Des députés fédéraux membres d'un comité des Communes étudient la possibilité de munir de petites lumières rouges les caméras qui filment leurs échanges en Chambre.

Certains députés affirment que cela les aiderait à savoir à qui s'adresser quand ils prennent la parole. Mais d'autres prétendent que l'idée n'a rien à voir avec ceux de leurs collègues qui sont devenus malgré eux de véritables vedettes sur YouTube après avoir été filmés faisant leur toilette ou piquant un petit roupillon.

«Personne ne s'oppose à être filmé par une caméra, ça fait partie de notre boulot, a dit au Hill Times le député conservateur de Regina Tom Lukiwski. Mais je pense que la majorité des députés aimeraient simplement savoir quand ils sont filmés - et si c'est une prise grand angle, alors plusieurs députés sont pris de court.»

D'autres reconnaissent toutefois qu'ils cherchent clairement à éliminer les scènes embarrassantes.

«Parfois, des députés pourront être distraits et ça pourrait potentiellement se révéler gênant, a indiqué le libéral Kevin Lamoureux, qui a assisté aux audiences du comité quand la question a été débattue. Je pense que les députés veulent simplement savoir quelle caméra les filme.»

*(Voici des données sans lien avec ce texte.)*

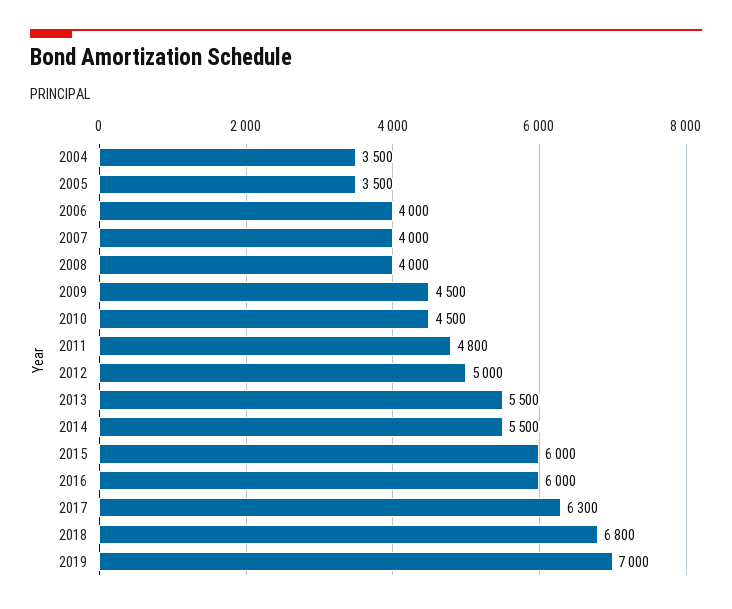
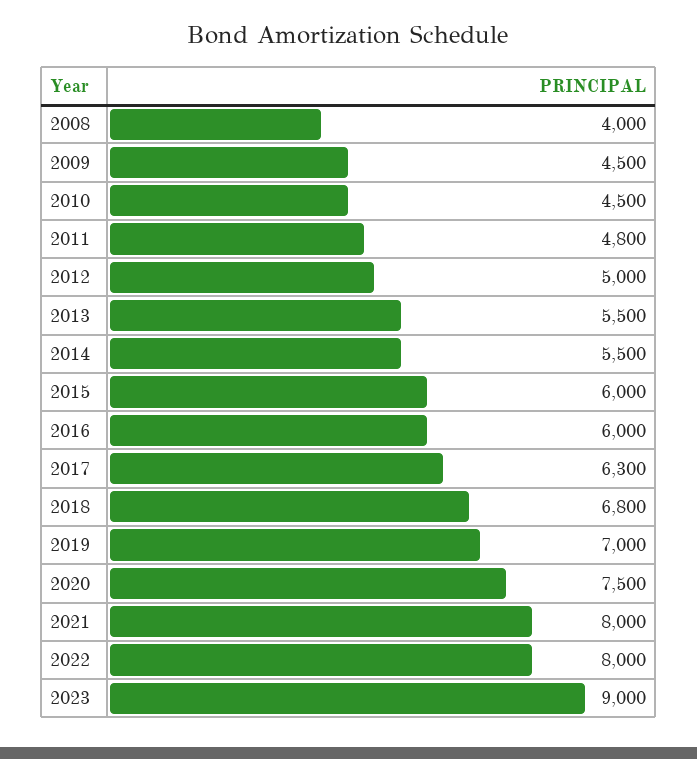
2004: 3500 -> none
2005: 3500 -> none
2006: 4000 -> none
2007: 4000 -> none
2020: none -> 7500
2021: none -> 8000
2022: none -> 8000
2023: none -> 9000

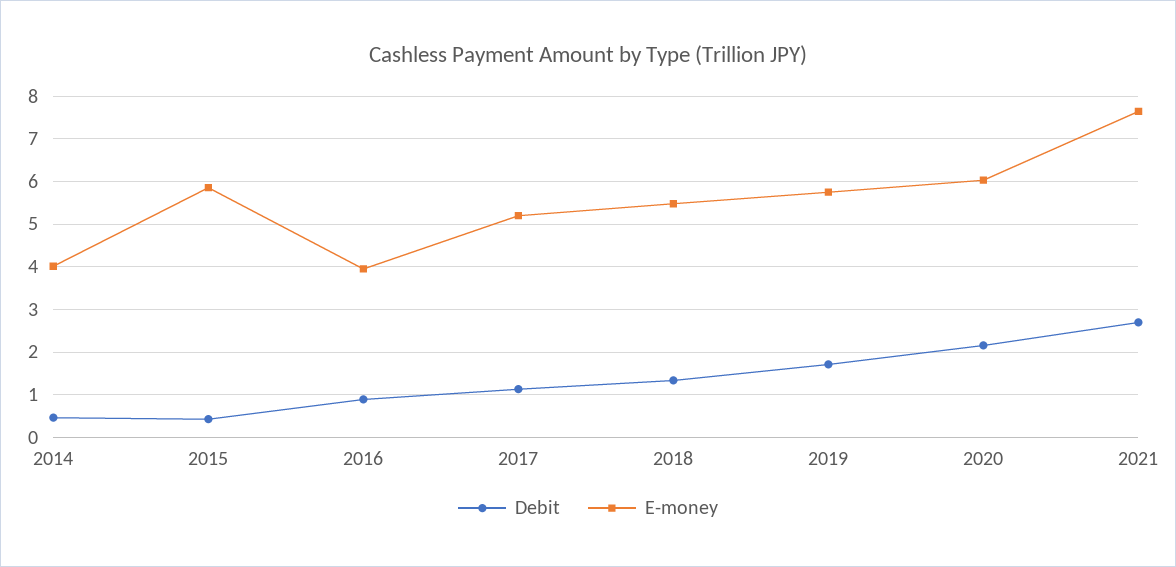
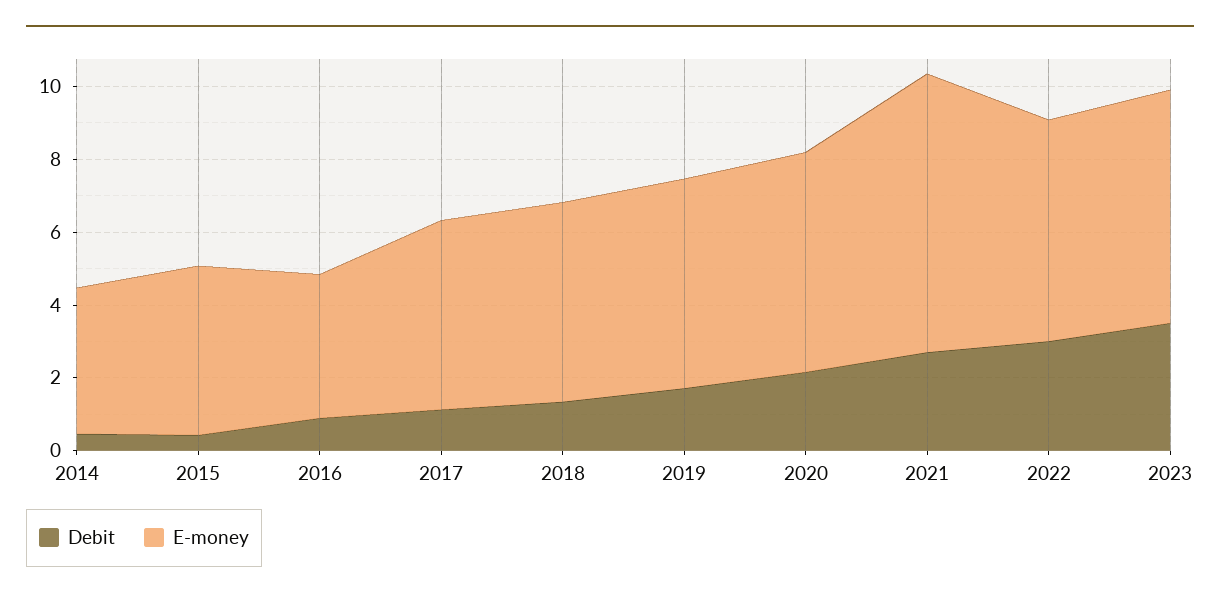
E-money, 2015: 5.8 -> 4.5
Debit, 2022: none -> 3
E-money, 2022: none -> 6
Debit, 2023: none -> 3.5
E-money, 2023: none -> 6.5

Une vidéo mise en ligne sur YouTube, et vue plus de 136 000 fois, montre le député néo-démocrate québécois Jonathan Genest-Jourdain qui s'endort derrière sa collègue Françoise Boivin, alors en pleine envolée. Une autre vidéo, celle-là vue plus de 77 000 fois, montre le député conservateur albertain Rob Anders lutter pour rester éveillé.

M. Anders affirme qu'on ne doit pas tenir rigueur aux députés d'une sieste occasionnelle. «Ce sont des êtres humains et ce qui se passe en Chambre se passe en Chambre», a-t-il dit lors d'une entrevue.

Le président du Comité permanent de la procédure et des affaires de la Chambre, le député conservateur Joe Preston, affirme qu'une lumière rouge n'empêcherait pas nécessairement les députés d'être humiliés en ligne, mais que cela n'est pas le but premier de l'exercice. Selon lui, certains députés s'inquiètent de sembler parler dans le vide quand ils prennent la parole: une lumière rouge, dit-il, leur permettrait de s'adresser directement à la caméra.

«Plusieurs des nouveaux députés disent: «Je me lève pour parler, je pense que je m'adresse à la bonne caméra mais en réalité, je suis filmé de côté et mes électeurs me demandent pourquoi je ne regarde jamais la caméra?», a expliqué M. Preston.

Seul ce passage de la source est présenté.